*** Begin section ***
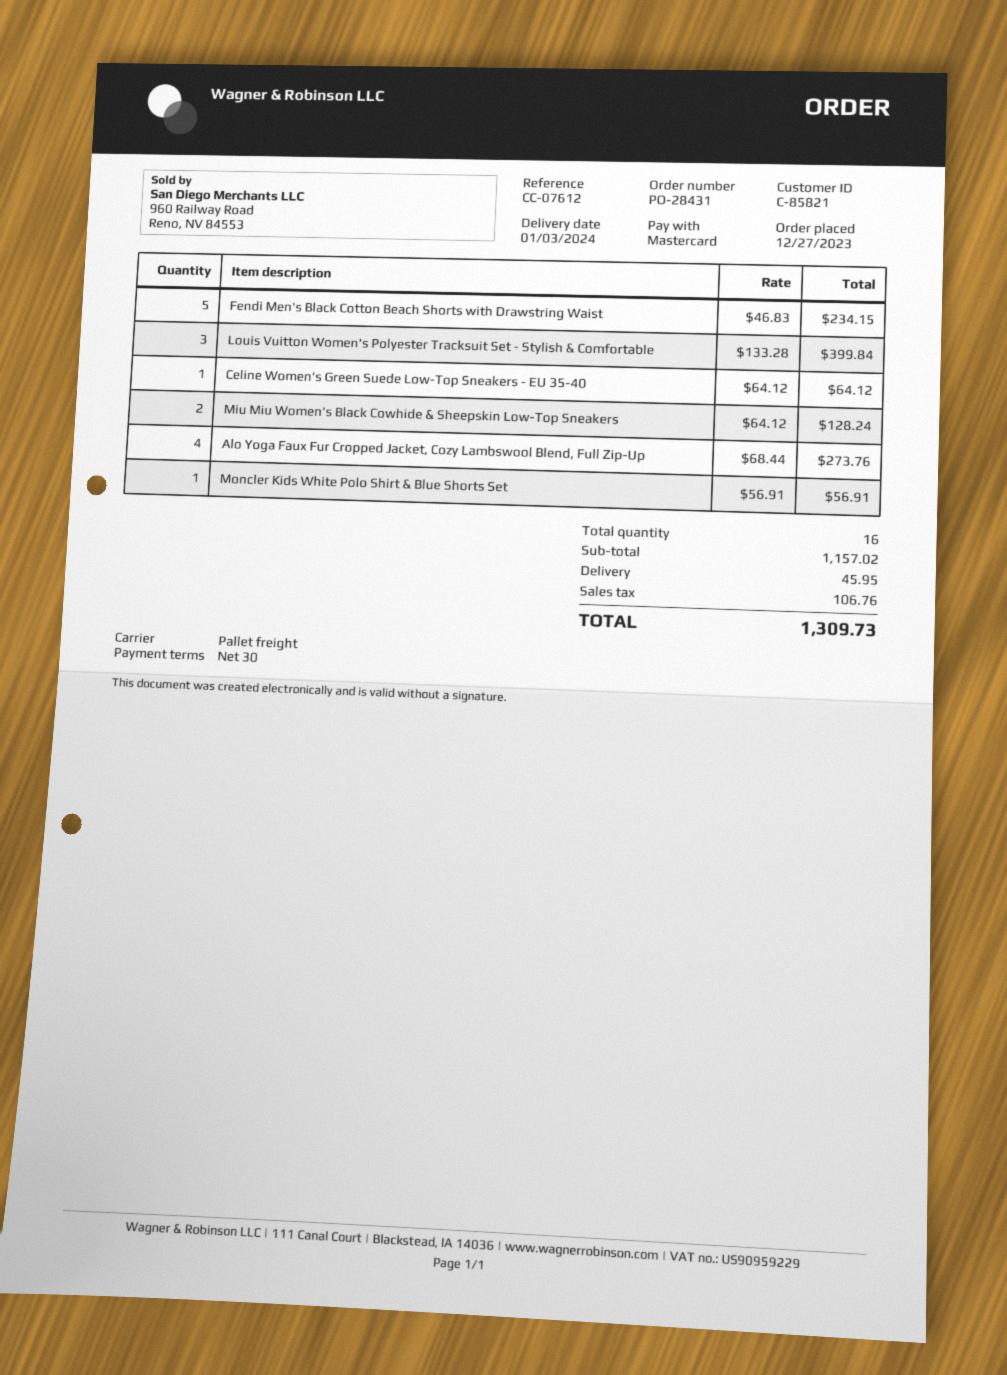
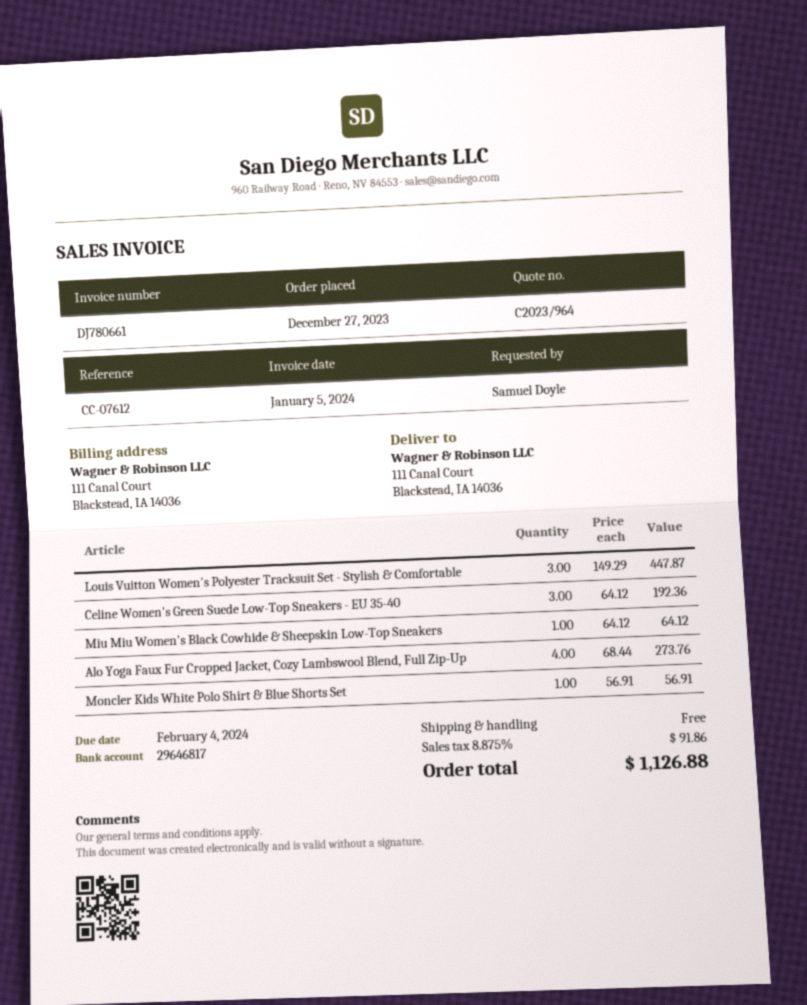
Fendi Men's Black Cotton Beach Shorts with Drawstring Waist: 5 x 46.83 = 234.15 -> none
Louis Vuitton Women's Polyester Tracksuit Set - Stylish & Comfortable: 3 x 133.28 = 399.84 -> 3 x 149.29 = 447.87
Celine Women's Green Suede Low-Top Sneakers - EU 35-40: 1 x 64.12 = 64.12 -> 3 x 64.12 = 192.36
Miu Miu Women's Black Cowhide & Sheepskin Low-Top Sneakers: 2 x 64.12 = 128.24 -> 1 x 64.12 = 64.12
shipping: 45.95 -> 0.00
tax: 106.76 -> 91.86
total: 1309.73 -> 1126.88

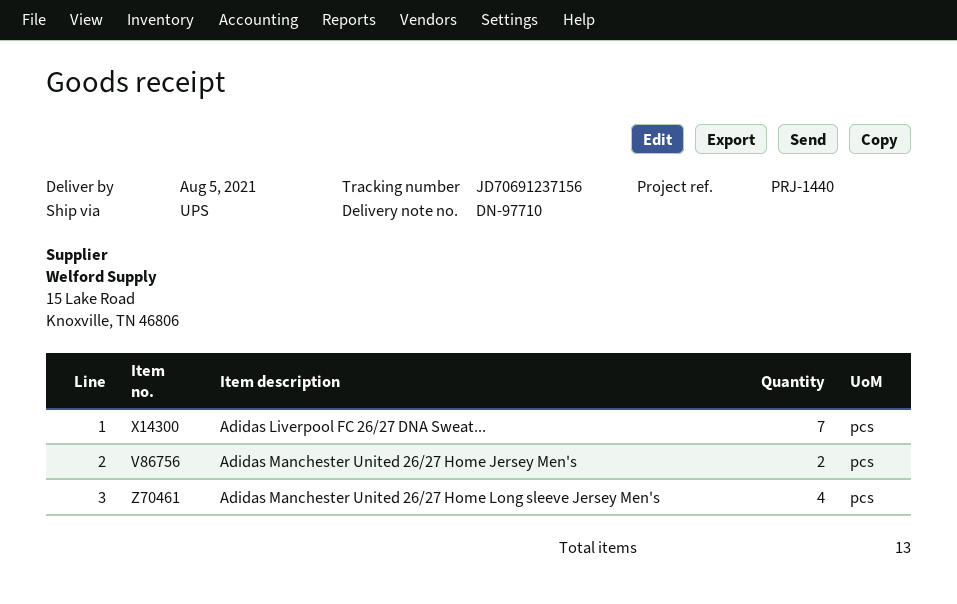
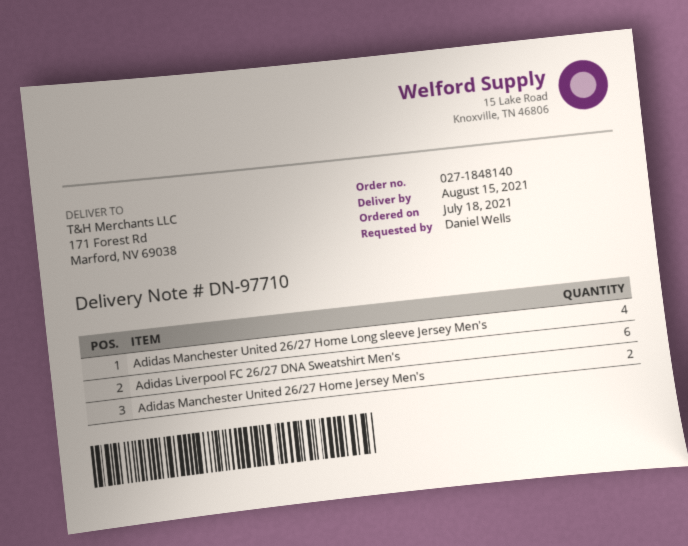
delivery date: 2021-08-05 -> 2021-08-15
Adidas Liverpool FC 26/27 DNA Sweat...: 7 -> 6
*** End section ***
PROBLEM DETAILS: A single number is required: the count of lines in the records that include the string "Black".

RESPONSE TO THE EXERCISE: 2